# Exercise instructions
One part of the entries below is wanted: the lines from the one containing "[65,254,112,263] server ->" through the one containing "[713,1832,750,1843] 2222 ->". Write those out exactly and nothing else.

[Dataset excerpts]
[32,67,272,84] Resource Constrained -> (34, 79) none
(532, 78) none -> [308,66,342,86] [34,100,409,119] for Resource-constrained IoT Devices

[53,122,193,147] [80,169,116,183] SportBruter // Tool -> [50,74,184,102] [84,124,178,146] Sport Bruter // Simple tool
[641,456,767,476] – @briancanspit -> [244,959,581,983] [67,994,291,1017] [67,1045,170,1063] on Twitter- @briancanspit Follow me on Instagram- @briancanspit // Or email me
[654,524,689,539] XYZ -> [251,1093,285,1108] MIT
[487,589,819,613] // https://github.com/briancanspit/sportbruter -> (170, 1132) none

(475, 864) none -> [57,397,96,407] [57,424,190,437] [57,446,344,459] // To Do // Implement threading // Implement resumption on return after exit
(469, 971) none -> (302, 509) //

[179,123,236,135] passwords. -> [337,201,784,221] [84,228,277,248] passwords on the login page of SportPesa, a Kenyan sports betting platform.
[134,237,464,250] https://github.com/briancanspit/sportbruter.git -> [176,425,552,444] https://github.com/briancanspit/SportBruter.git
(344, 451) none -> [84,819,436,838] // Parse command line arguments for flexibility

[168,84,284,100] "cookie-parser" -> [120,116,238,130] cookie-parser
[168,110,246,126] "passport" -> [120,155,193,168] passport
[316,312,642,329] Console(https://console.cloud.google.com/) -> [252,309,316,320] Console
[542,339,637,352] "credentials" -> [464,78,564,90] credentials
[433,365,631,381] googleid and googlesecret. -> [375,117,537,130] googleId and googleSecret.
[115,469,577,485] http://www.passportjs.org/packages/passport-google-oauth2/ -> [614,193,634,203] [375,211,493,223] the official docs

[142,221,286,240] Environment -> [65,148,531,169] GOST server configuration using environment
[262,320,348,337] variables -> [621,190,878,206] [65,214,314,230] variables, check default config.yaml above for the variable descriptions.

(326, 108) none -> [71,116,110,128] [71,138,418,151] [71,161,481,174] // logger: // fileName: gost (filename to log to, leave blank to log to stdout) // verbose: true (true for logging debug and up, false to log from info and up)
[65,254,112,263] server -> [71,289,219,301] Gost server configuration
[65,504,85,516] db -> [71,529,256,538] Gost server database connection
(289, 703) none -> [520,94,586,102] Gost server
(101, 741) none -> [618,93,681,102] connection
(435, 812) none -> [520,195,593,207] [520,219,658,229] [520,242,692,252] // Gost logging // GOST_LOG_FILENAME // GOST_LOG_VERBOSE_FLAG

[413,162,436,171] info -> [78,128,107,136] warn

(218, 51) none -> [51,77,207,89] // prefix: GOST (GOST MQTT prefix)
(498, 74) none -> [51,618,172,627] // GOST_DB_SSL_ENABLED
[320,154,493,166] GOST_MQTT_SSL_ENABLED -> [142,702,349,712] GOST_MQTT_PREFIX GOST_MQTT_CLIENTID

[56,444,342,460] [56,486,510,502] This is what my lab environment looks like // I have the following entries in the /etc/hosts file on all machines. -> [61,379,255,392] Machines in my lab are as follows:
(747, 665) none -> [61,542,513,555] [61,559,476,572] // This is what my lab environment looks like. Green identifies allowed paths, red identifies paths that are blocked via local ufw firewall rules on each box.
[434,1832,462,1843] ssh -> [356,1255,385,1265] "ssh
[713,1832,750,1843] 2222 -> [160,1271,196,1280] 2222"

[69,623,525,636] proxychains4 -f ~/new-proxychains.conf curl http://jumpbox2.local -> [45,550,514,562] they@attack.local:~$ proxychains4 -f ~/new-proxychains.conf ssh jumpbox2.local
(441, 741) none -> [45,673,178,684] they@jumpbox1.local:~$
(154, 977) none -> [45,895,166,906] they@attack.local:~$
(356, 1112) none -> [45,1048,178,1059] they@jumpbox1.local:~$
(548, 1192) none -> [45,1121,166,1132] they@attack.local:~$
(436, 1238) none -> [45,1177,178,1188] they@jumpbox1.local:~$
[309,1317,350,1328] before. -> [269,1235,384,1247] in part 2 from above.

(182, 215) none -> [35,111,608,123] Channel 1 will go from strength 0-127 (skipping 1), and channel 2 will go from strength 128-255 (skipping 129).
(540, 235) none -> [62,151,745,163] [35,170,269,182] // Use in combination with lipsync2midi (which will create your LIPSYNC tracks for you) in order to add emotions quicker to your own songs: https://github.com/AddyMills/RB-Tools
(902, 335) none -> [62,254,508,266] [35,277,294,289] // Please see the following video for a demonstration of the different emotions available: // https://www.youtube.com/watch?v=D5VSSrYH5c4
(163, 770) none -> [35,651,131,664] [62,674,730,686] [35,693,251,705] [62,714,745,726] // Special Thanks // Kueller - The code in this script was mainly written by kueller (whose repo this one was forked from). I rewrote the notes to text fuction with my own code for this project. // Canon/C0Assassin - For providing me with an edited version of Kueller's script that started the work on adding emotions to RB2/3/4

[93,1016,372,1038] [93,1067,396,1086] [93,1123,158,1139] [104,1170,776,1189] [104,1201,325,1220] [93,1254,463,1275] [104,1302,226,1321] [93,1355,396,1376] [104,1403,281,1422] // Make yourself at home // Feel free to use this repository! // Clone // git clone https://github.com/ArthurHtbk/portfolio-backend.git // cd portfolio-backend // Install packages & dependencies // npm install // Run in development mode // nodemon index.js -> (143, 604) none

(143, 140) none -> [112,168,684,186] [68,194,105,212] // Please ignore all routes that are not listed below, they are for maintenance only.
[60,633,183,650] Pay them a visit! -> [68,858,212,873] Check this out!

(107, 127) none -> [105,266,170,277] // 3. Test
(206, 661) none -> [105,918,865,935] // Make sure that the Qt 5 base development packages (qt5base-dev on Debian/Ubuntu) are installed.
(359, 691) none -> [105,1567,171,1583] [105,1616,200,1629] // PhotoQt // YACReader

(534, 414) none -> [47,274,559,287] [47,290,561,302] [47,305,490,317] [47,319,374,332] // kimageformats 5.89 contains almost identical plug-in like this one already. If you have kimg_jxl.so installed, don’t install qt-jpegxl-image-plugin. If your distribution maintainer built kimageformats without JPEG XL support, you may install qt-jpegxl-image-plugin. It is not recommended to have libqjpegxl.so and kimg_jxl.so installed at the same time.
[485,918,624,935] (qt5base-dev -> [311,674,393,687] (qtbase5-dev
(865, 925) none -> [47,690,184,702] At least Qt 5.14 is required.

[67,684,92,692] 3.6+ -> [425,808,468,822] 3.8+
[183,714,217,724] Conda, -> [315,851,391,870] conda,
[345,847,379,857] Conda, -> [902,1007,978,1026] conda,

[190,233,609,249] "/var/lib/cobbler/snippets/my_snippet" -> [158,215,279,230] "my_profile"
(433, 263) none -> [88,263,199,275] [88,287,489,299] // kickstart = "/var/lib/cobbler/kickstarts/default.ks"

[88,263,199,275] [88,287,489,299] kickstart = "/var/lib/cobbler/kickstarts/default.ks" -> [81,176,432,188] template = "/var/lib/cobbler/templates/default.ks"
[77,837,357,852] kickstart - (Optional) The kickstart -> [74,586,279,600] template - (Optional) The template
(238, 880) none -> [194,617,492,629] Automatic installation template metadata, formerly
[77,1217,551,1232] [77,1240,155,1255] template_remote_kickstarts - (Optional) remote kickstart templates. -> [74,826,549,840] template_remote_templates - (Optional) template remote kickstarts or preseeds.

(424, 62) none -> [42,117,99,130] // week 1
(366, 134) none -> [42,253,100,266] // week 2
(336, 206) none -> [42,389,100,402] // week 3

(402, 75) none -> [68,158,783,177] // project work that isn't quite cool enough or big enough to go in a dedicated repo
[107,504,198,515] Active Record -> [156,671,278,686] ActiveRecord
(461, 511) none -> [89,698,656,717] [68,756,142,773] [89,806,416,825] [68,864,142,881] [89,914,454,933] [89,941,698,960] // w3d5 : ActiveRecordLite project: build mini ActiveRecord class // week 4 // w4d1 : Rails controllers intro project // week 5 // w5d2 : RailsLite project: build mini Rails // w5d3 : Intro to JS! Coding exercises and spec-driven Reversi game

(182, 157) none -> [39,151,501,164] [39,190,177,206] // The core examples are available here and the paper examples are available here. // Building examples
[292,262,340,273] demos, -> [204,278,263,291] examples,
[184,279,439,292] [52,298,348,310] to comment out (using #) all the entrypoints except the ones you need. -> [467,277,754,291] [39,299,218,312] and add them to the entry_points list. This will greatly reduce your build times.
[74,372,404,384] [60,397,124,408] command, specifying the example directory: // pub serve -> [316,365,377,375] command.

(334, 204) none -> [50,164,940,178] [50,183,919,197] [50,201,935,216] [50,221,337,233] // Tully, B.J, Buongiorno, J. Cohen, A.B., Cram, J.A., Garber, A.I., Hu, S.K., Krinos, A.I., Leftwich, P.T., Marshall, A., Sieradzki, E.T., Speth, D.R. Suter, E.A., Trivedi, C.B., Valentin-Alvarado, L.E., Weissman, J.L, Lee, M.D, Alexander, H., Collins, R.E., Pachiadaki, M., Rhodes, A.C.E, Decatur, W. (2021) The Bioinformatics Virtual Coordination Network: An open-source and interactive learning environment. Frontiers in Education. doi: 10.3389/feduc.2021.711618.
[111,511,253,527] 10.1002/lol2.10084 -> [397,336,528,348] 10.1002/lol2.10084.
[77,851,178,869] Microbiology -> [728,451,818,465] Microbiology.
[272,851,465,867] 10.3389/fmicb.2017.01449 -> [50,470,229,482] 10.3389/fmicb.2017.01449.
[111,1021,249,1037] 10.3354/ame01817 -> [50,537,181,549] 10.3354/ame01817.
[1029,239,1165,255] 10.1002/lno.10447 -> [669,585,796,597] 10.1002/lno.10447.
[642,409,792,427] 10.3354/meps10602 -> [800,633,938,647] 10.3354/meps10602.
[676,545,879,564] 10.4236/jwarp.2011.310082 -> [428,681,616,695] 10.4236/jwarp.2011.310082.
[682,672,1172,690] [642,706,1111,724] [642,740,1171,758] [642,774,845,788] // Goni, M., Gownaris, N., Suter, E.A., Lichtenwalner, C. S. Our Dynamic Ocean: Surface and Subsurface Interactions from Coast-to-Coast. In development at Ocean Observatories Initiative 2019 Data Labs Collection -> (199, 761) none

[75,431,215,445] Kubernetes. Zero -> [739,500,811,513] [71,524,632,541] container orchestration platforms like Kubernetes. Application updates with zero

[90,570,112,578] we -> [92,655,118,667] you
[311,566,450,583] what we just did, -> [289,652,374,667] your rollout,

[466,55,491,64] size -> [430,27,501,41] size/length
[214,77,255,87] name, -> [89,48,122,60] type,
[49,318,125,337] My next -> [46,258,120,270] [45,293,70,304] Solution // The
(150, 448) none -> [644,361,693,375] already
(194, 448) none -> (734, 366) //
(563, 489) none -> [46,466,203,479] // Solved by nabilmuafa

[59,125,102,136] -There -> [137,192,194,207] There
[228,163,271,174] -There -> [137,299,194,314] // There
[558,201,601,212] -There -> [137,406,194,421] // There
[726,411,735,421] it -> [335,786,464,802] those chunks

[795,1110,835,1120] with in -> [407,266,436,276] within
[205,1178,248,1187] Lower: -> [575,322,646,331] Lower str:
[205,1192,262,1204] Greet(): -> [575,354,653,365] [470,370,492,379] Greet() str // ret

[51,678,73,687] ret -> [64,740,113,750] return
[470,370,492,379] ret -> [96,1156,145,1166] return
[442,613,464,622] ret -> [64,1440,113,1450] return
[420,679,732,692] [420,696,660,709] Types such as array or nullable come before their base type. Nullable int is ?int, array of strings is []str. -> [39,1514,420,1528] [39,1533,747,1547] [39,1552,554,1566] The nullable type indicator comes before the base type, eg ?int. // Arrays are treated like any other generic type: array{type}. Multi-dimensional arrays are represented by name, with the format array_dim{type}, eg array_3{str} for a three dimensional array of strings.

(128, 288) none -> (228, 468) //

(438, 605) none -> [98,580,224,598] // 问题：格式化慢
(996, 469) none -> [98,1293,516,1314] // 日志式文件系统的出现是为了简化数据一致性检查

# Answer section
[65,254,112,263] server -> [71,289,219,301] Gost server configuration
[65,504,85,516] db -> [71,529,256,538] Gost server database connection
(289, 703) none -> [520,94,586,102] Gost server
(101, 741) none -> [618,93,681,102] connection
(435, 812) none -> [520,195,593,207] [520,219,658,229] [520,242,692,252] // Gost logging // GOST_LOG_FILENAME // GOST_LOG_VERBOSE_FLAG

[413,162,436,171] info -> [78,128,107,136] warn

(218, 51) none -> [51,77,207,89] // prefix: GOST (GOST MQTT prefix)
(498, 74) none -> [51,618,172,627] // GOST_DB_SSL_ENABLED
[320,154,493,166] GOST_MQTT_SSL_ENABLED -> [142,702,349,712] GOST_MQTT_PREFIX GOST_MQTT_CLIENTID

[56,444,342,460] [56,486,510,502] This is what my lab environment looks like // I have the following entries in the /etc/hosts file on all machines. -> [61,379,255,392] Machines in my lab are as follows:
(747, 665) none -> [61,542,513,555] [61,559,476,572] // This is what my lab environment looks like. Green identifies allowed paths, red identifies paths that are blocked via local ufw firewall rules on each box.
[434,1832,462,1843] ssh -> [356,1255,385,1265] "ssh
[713,1832,750,1843] 2222 -> [160,1271,196,1280] 2222"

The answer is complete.